Use a system test (Capybara) or a browser-automation CLI for the end-to-end loop and cross-tab broadcasts. The key assertions:

- Clicking a trigger updates the component **without a full page reload** (assert a value set on `window` survives the interaction).
- A change in one session appears in another subscribed session.

```ruby
# system test sketch
test "counter increments without reload" do
  visit counter_path
  page.execute_script("window.__marker = 'alive'")
  click_button "+"
  assert_selector "#counter .value", text: "1"
  assert_equal "alive", page.evaluate_script("window.__marker")  # no reload
end
```

For cross-tab, open two sessions (two `Capybara::Session`s or two browser contexts), act in one, and assert the morph appears in the other. Allow a beat for the SSE round trip.

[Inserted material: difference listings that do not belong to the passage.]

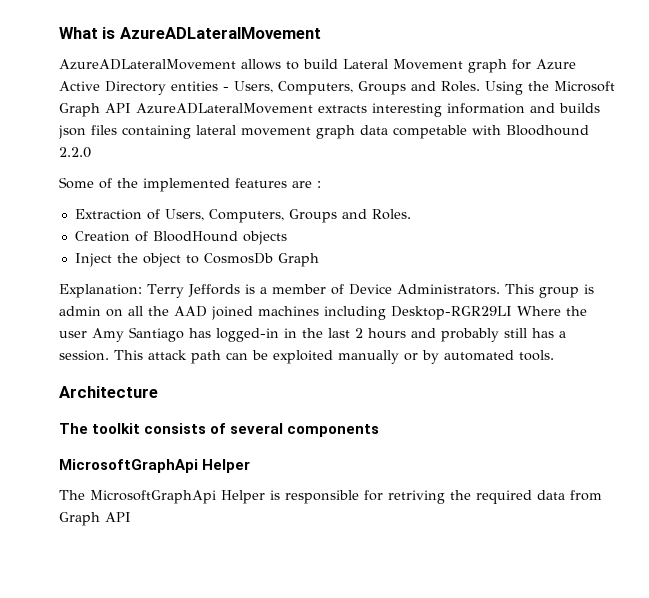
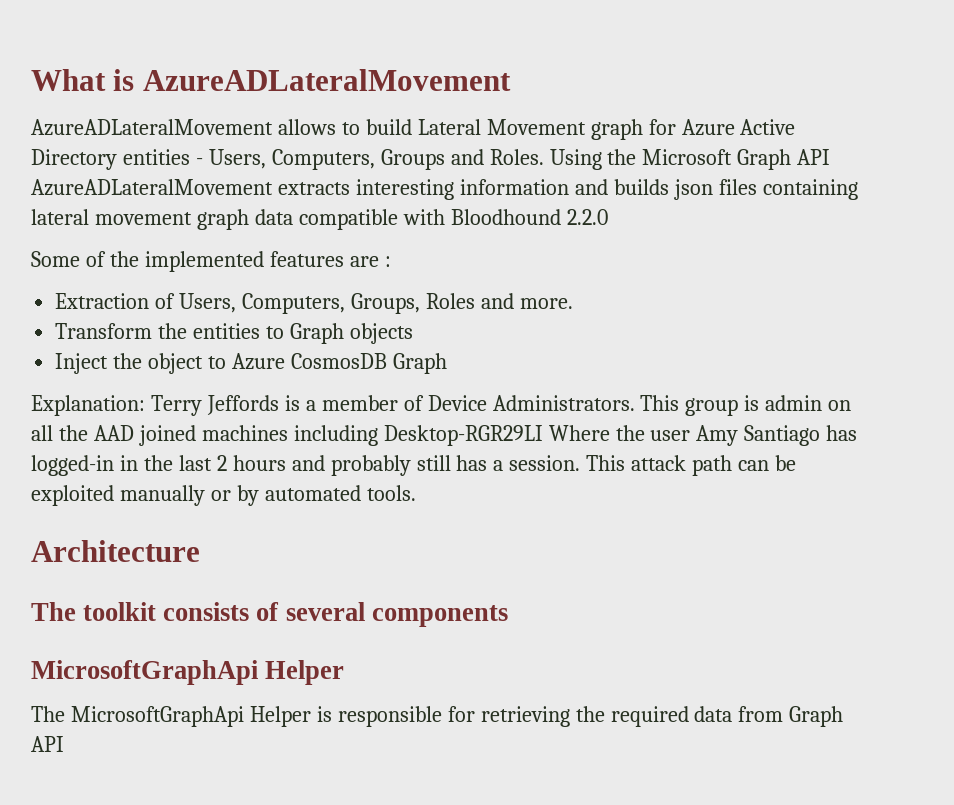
[393,125,467,139] competable -> [298,209,398,230] compatible
[288,209,411,223] [74,231,238,242] Groups and Roles. // Creation of BloodHound -> [350,293,573,314] [55,323,344,344] Groups, Roles and more. // Transform the entities to Graph
[203,253,273,264] CosmosDb -> [231,353,387,370] Azure CosmosDB
[388,490,445,504] retriving -> [480,706,570,727] retrieving

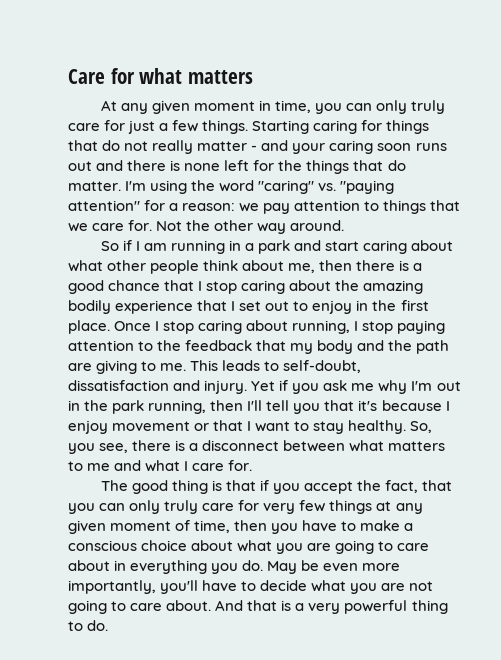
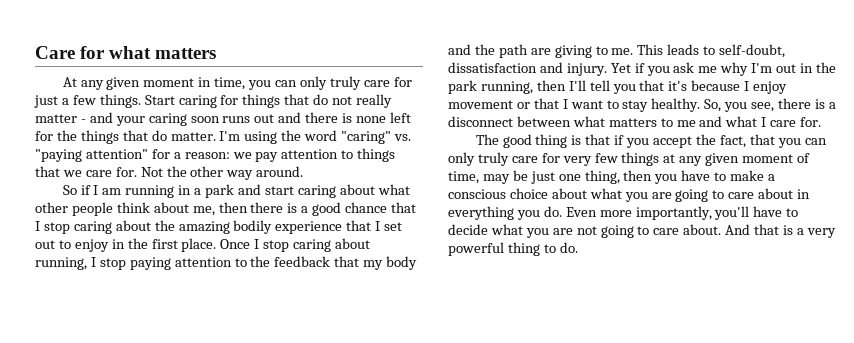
[252,120,310,134] Starting -> [144,95,175,105] Start
(231, 526) none -> [482,170,620,184] may be just one thing,
[267,560,359,574] May be even -> [565,207,597,217] Even

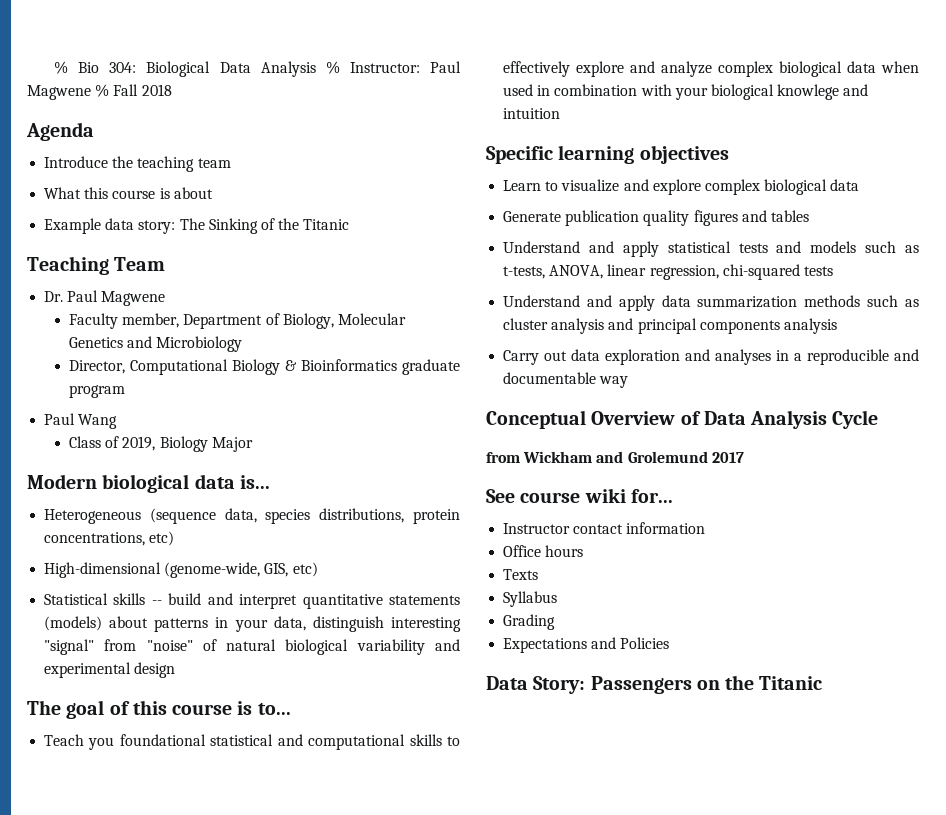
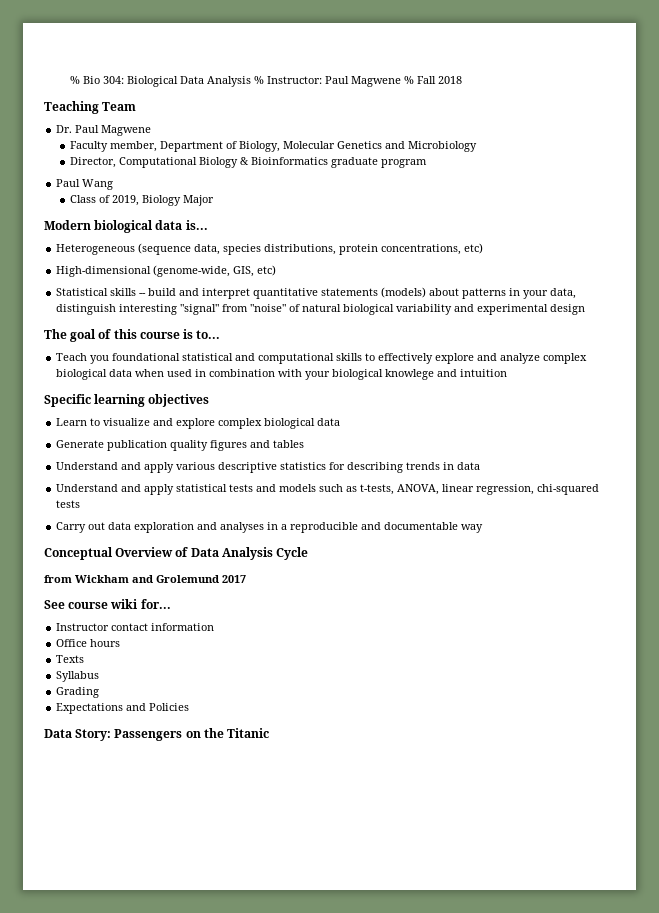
[26,122,94,141] [44,156,231,172] [44,187,213,199] [44,218,350,234] // Agenda // Introduce the teaching team // What this course is about // Example data story: The Sinking of the Titanic -> (462, 80) none
(809, 216) none -> [56,462,481,473] // Understand and apply various descriptive statistics for describing trends in data
[503,295,919,311] [503,318,837,334] // Understand and apply data summarization methods such as cluster analysis and principal components analysis -> (81, 504) none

## 6. Client unit tests (bun)

Some client-runtime contracts are timing-sensitive and a full browser can mask them — e.g. a `submit` trigger must `preventDefault()` **synchronously** during the event, which a system test in a minimal app can't reliably reproduce. Those are covered by fast bun unit tests against the controller in isolation:

```shell
bun test spec/javascript     # or: bun run test
```

They stub `@hotwired/stimulus` and assert behavior directly (e.g. `dispatch()` calls `preventDefault()` before its queued work). CI runs them in the System job, which already has bun set up. The system suite drives a **vendored copy** of the controller (`spec/dummy/public/vendor/reactive_controller.js`); a guard spec keeps it byte-identical to source, so edit the source and re-sync, never the copy.

## Troubleshooting

- **Click does nothing, count stays 0** — the controller lazy-loaded and you clicked before connect. Register `reactive` **eagerly**.
- **Click reloads the whole page** — a bare `<button>` defaulted to `type=submit` in a form. `on(:click)` already sets `type=button`; ensure you spread it.
- **403 from the endpoint** — undeclared action, or `authorize!` denied. Declare the `action`; check the policy.
- **400 from the endpoint** — token tampered, or the `action` key collided. Use the `act` wire key (the gem does); don't rename it.
- **Rapid clicks lose updates** — (shouldn't happen) a stale-token race. The runtime queues + threads tokens; file a bug with a repro.
- **Cross-tab not syncing** — subscriber/broadcaster stream keys differ. Pass the **same raw *streamables** to `turbo_stream_from` and `broadcast_*_to`.
- **Action POST redirected to /sign_in** — an auth filter on a public component. `skip_before_action :authenticate` on the endpoint, or keep it state-backed.